Mixer VXO circuits

It is not too difficult to design and build a VFO that is adequate at 136kHz for normal hand keyed CW operation. There are several examples on other LF web-sites ( see G3YXM , PA0SE, G3YMC and GW4ALG). Anyone attempting basic operation on QRSS, slow CW, using a soundcard DSP waterfall display for visual decoding, will soon find that they require something a little more stable. Several amateurs have built mixers VXOs around logic gates. These will work but do tend to drive the crystals very hard and can result in less than required stability. Some have tried to employ the standard circuits for Colpits crystal oscillators and found that they will not pull very far so that it is difficult to get full band coverage. The reason for this is that most of the published Colpits crystal oscillator circuits are designed to produce a stable oscillator not one that can easily be pulled off frequency. There is a halfway-house which I stumbled over due to my inate idleness.

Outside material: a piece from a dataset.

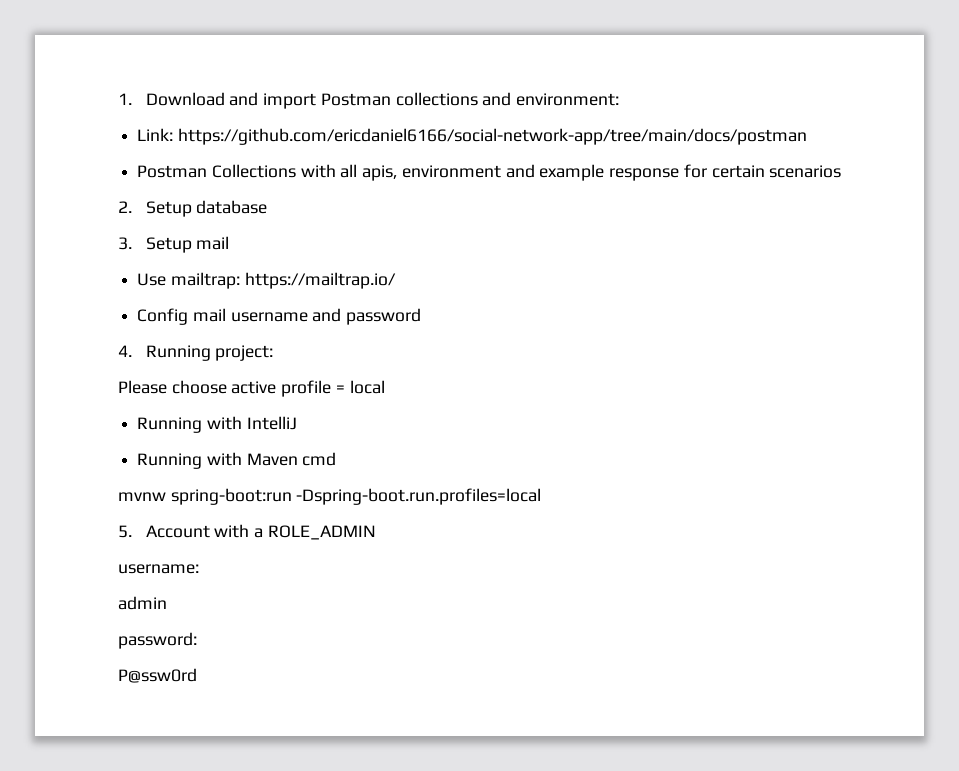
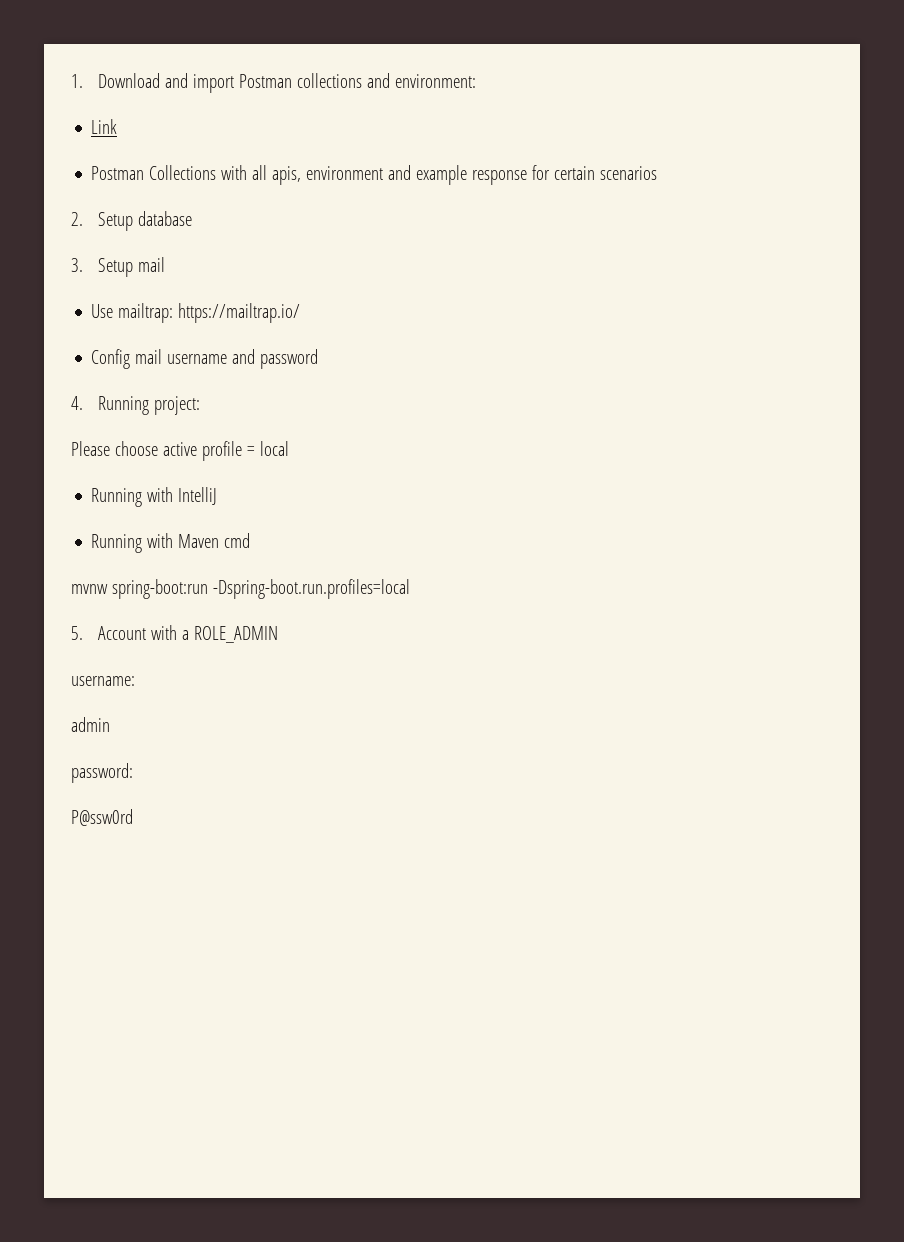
[137,128,807,145] Link: https://github.com/ericdaniel6166/social-network-app/tree/main/docs/postman -> [91,119,118,134] Link

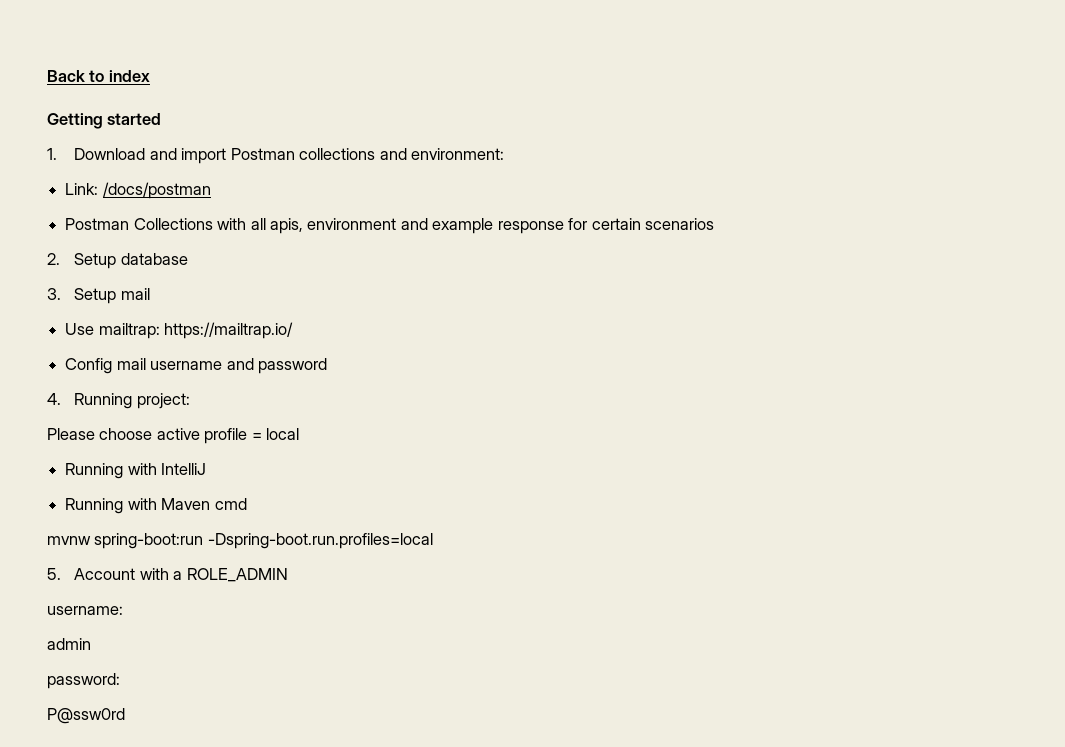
(71, 81) none -> [47,70,150,82] [47,113,162,129] Back to index // Getting started //
[91,119,118,134] Link -> [65,182,211,199] Link: /docs/postman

I realised that I had a box full of small oscillator modules recovered from old Pye Westminster PMR radios, and quickly knocked up a mixer-driver from a pair of these. I used a differential capacitor to swing one oscillator up in frequency whilst at the same time pulling the second down in frequency. This seemed to work admirably and was sufficiently stable for my requirements. Having done a major exercise to sort out some 2000 old crytals, mainly from old PMR sets, I offered pairs to others, who did not have the same succes with them. I then looked again at the oscillator circuit used by Pye and noticed that the capacitors determining the amount of feedback seemed to be a little unusual. It is normal to see the smaller capacitor connected between the base and emitter and the larger from emitter to ground. In the Pye circuits we found that there was a bigger capacitor between base and emitter than from emitter to ground. This effectively increases the feedback and drives the crystal harder. It is obviously not sufficient to heat the crystal sufficiently for it to drift out of the channnel when multiplied to VHF, but probably means that the transmitter oscillator will start up when the radio has been left in a car on a cold night.

For those that want to copy there is a diagram of the Pye oscillator circuit below. It seems to work well over a range of 2MHz to about 12 MHz ( and maybe higher) The components were intended by Pye for a 12 MHz crystal. The outputs of two oscillators were combined in an analogue mixer of two 3k3 resistores and couple of capacitors. The difference was selected by a simple low-pass filter. See the LF Experimenter's Handbook for more ideas.

One plus point is that the TX can be keyed by keying just one of the oscillators. This is how Pye selected different oscillators in their multi-channel radios.